Apple Could Fall From the Tree in Q3, Warns Analyst

One week after Deutsche Bank analyst Sidney Ho urged investors, fearing a “volatile” tech market, to take refuge in Apple (AAPL) stock, Ho’s colleague Rod Hall at Goldman Sachs agreed that Apple’s probably going to come out on top when it reports fiscal Q2 2022 financial results.

Nevertheless, Hall counsels caution even on this stalwart of the tech industry.

Heading into fiscal Q2 2022 this afternoon, analysts in general are forecasting a strong performance from the fruity tech company — $94 billion in sales, a 42.9% gross margin on those sales, and $1.43 per share on the bottom line.

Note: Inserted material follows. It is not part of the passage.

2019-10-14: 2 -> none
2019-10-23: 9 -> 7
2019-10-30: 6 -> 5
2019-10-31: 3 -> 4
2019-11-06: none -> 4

Hall actually thinks Apple will edge those numbers out, reporting $95 billion in sales, 43% margins, and $1.45 in per-share earnings. And yet, it’s not fiscal Q2’s earnings that worry Hall.

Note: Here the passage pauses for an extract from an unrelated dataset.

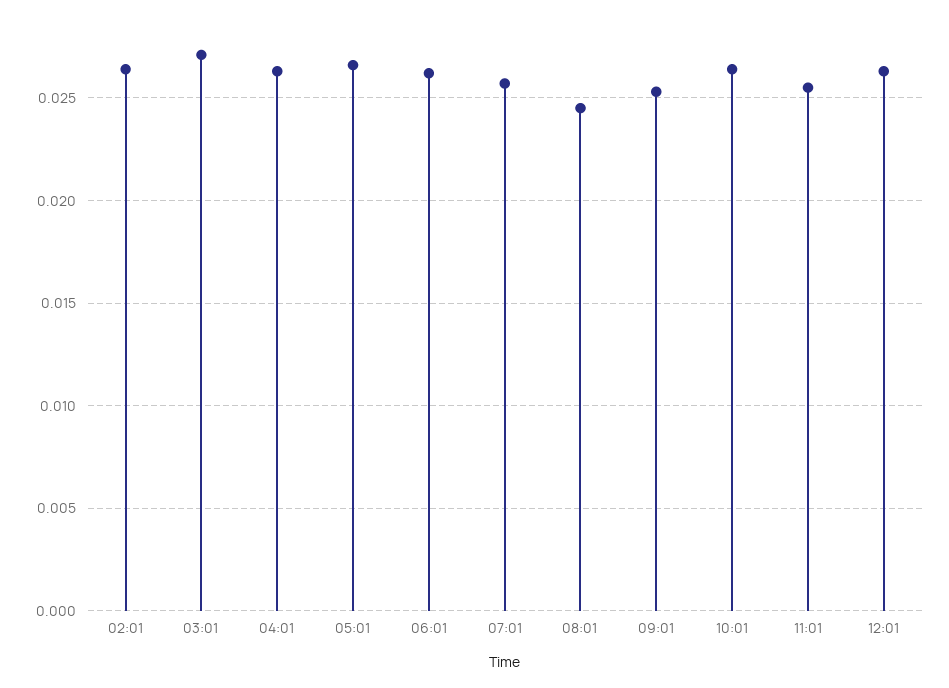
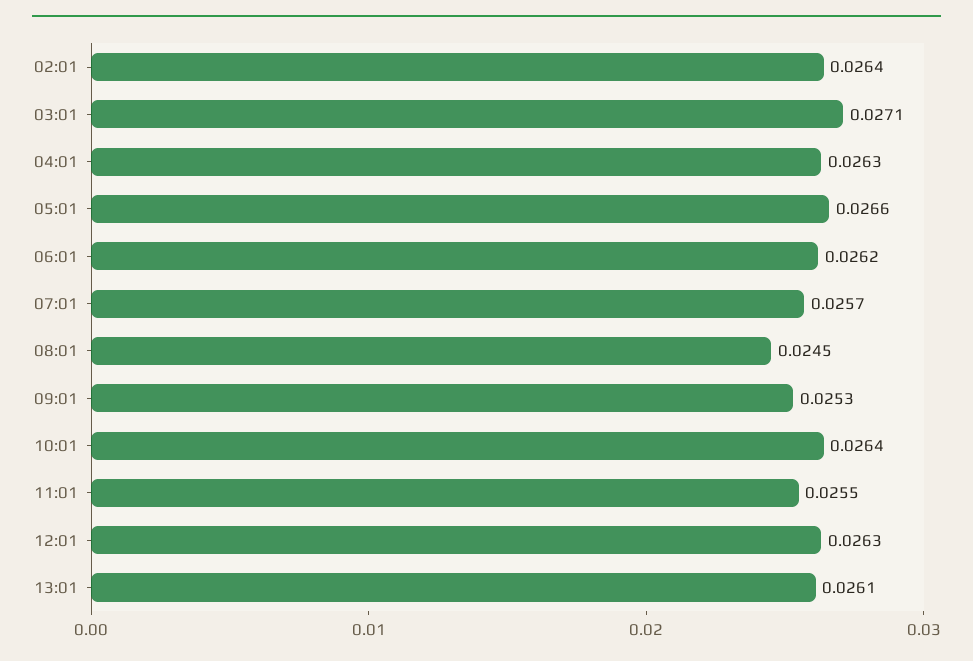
13:01: none -> 0.0261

Instead, it’s the Q3 earnings that worry him.

After Apple gets done reporting all the good news today, you see, Hall predicts that the bombshell will drop, and Apple will guide investors to expect only $82.4 billion in sales for the year’s fiscal third quarter. If he’s right about that, then not only will Apple miss on guidance today (because analysts have been telling investors to expect $86.2 billion in Q3 sales). $82.4 billion in Q3 sales would also make for about a 13% sequential drop in revenues for Apple — and an even bigger drop than it might have been, if Apple’s sales had been no better than analysts predicted for Q2!

Additionally, Hall predicts Apple will guide to a 42.7% gross margin (worse than in Q2, and 10 basis points worse than analyst estimates). And he predicts Apple will guide to net income of only $1.15 per share — much worse than Q2’s performance, and a good $0.09 shy of the Wall Street consensus for Q3.

What has Hall feeling so small (about Apple’s future)?

“Over the past few weeks we have seen a number of data points suggesting a broad-based slowdown in consumer spending,” says the analyst, a fact he ascribes to both rising inflation and “geopolitical tensions in Europe” (a roundabout way of saying “Ukraine”). Now, the good news is that “high-end consumers” haven’t been hit as hard — a fact Ho also alluded to last week. But in Hall’s opinion, it’s only a matter of time before the same factors depressing consumer demand at the low end, sort of trickle up — so to speak — to affect the well-heeled customers that frequent Apple Stores, too.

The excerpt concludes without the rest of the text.